Multiplayer is great and can be done well. I enjoy it. I really do.
But RPGs still have a place in the gaming world. They still deserve to be pursued and created, with fervor and passion and heart. I will always be a gamer and I will support BioWare and Bethesda always, as these two companies especially have captured my heart with the games they have created and gotten me through some rough times. And I’m also always for them trying new avenues, taking chances and exploring something different, even if this post makes it seem the opposite.
All that I can ask of them is that you don’t forget us: those who loved the RPGs before and who want to continue doing so, for as long as someone is willing to make them.

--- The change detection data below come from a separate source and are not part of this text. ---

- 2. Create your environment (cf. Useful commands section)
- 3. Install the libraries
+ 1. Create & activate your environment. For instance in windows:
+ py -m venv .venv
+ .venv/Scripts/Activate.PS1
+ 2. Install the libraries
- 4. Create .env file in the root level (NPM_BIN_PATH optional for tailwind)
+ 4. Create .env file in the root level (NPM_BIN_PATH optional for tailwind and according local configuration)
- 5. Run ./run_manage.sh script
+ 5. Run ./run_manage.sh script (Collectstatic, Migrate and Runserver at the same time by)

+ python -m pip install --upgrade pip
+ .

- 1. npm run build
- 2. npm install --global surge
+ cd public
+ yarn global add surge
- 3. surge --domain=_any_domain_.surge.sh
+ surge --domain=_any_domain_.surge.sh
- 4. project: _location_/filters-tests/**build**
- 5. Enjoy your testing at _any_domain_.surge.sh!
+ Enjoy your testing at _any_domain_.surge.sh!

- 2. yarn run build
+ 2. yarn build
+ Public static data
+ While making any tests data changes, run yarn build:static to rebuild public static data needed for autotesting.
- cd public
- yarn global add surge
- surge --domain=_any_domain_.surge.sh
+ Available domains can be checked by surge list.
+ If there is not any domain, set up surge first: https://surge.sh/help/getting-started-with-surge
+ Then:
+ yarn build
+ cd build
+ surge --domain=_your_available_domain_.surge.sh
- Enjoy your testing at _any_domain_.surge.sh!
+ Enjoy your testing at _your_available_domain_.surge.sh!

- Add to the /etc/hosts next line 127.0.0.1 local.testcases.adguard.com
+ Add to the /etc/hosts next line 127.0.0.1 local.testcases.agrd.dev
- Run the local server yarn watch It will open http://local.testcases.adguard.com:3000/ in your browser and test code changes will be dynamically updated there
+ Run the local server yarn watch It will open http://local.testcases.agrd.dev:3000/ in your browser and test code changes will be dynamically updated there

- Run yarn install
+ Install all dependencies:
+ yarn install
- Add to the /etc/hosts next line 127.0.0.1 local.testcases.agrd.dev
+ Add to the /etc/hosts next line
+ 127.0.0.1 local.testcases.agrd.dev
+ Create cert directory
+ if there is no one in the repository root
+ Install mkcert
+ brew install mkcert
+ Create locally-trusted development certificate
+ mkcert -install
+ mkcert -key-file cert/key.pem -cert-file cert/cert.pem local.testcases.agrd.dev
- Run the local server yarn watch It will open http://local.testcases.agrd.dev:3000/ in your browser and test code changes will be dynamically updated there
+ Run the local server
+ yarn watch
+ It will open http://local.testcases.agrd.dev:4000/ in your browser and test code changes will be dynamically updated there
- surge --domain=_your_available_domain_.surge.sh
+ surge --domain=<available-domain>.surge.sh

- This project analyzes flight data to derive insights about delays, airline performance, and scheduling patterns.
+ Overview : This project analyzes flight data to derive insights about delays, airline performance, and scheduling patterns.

PS: I also totally recognize that I haven’t done nearly enough research for this. That’s why it’s a blog post and not an article. I really just wanted to get my initial thoughts and fears out, after reading Kotaku’s article, and the best way for me to do that is through writing. Sure, there is probably information I’m missing and things I don’t realize, so these are purely my opinions, as uninformed as they may be.